Doch was Conor wirklich berührte, war der liebevolle Ausdruck in den Augen seiner Brüder, wenn sie sich unbeobachtet glaubten. In diesen Momenten konnte man sehr gut sehen, dass sie ihren Frauen hoffnungslos verfallen und ihnen auf geheimnisvolle Weise zutiefst verbunden waren. Conor konnte nicht leugnen, eifersüchtig auf so viel Glück zu sein.

Allerdings schien das Schicksal mit ihm andere Pläne zu haben. Die einzige Frau, die ihm wirklich jemals etwas bedeutet hatte, hatte ihm mit ihrer Zurückweisung eine tiefe Wunde zugefügt.
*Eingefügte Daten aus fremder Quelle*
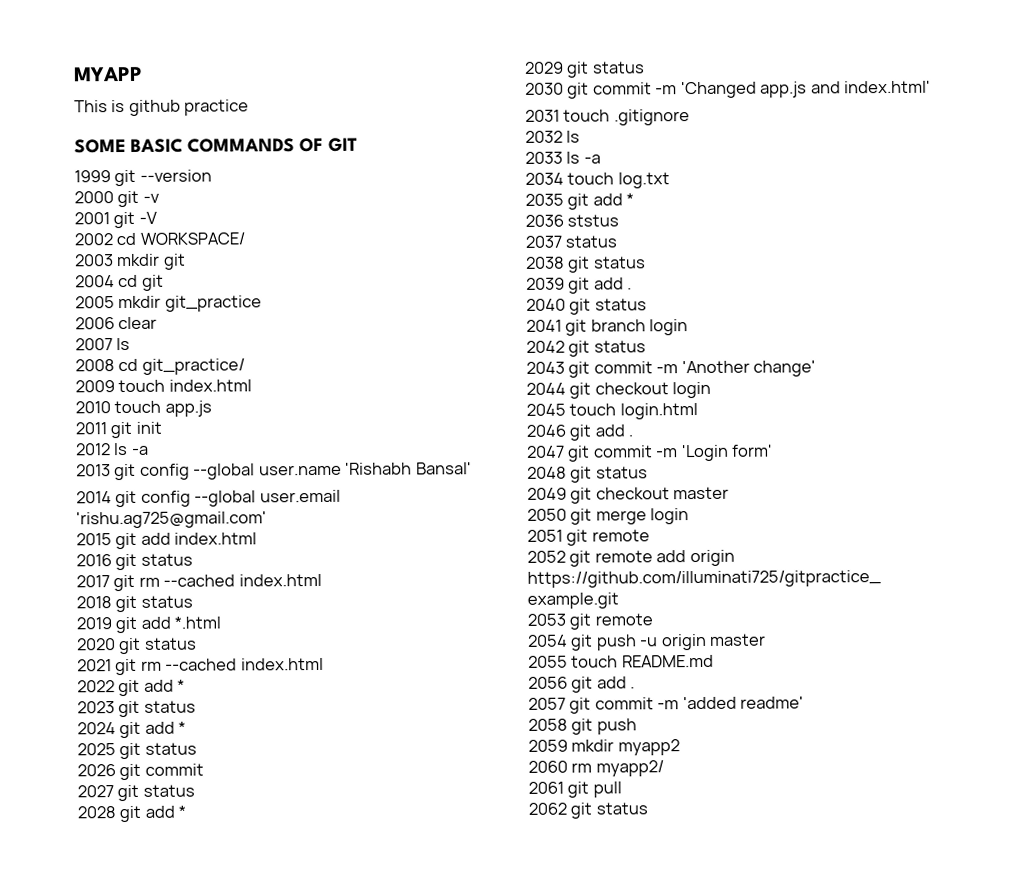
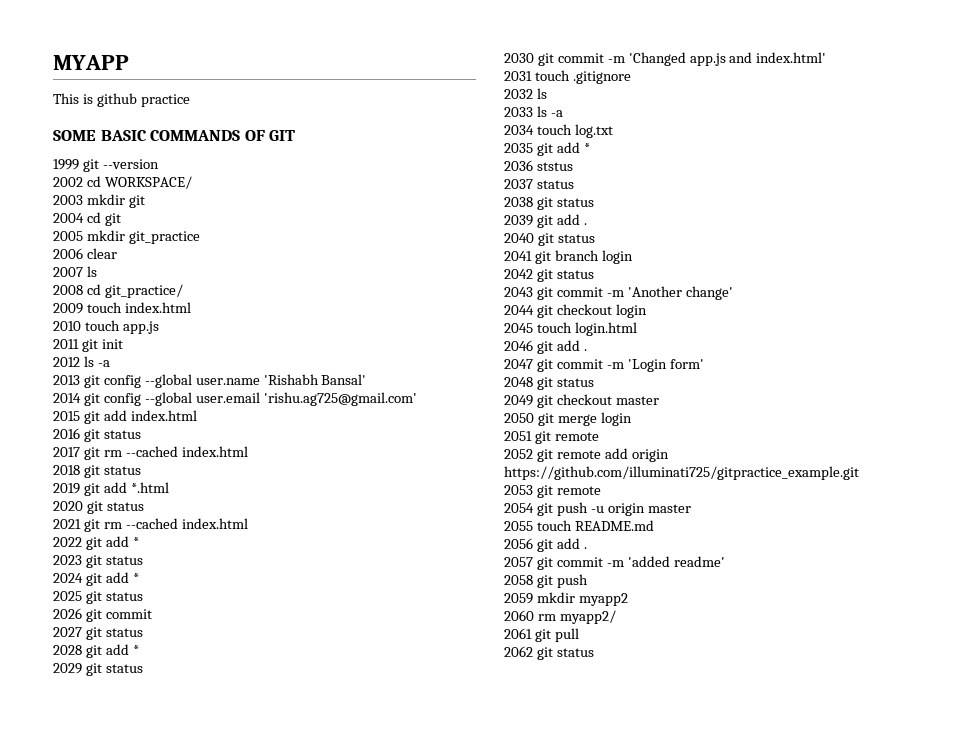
- 2000 git -v
- 2001 git -V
Ellie hatte seine Leidenschaft für den aus ihrer Sicht gefährlichen Skisport nie verstehen können. Trotz aller Versuche, ihr zu erklären, weswegen Skifahren so wichtig für ihn war, hatte Conor sie schließlich verloren.

Ellie hatte gewollt, dass Conor sich änderte. Sie hatte ihn angefleht, vorsichtiger zu sein. Letzten Endes hatte sie an seinem Krankenhausbett gestanden und ihm mit Tränen in den Augen gestanden, dass sie keine gemeinsame Zukunft für sie beide sah, weil Conor das Adrenalin mehr liebte als sie.

Natürlich hatte er gewusst, dass an ihren Worten etwas Wahres dran war. Als Kind hatte ihn eine Atemwegserkrankung dazu gezwungen, viel Zeit im Haus zu verbringen. Nach seiner Genesung hatte es nichts Wichtigeres für ihn gegeben, als sich immer wieder aufs Neue zu beweisen, was für ein harter Kerl er war. In allem, was er tat, war er stets an sein Limit gegangen, um zu siegen. Das war früher so gewesen und hatte sich bis heute nicht geändert.

Für diese wilde Entschlossenheit hatte er allerdings einen hohen Preis zahlen müssen.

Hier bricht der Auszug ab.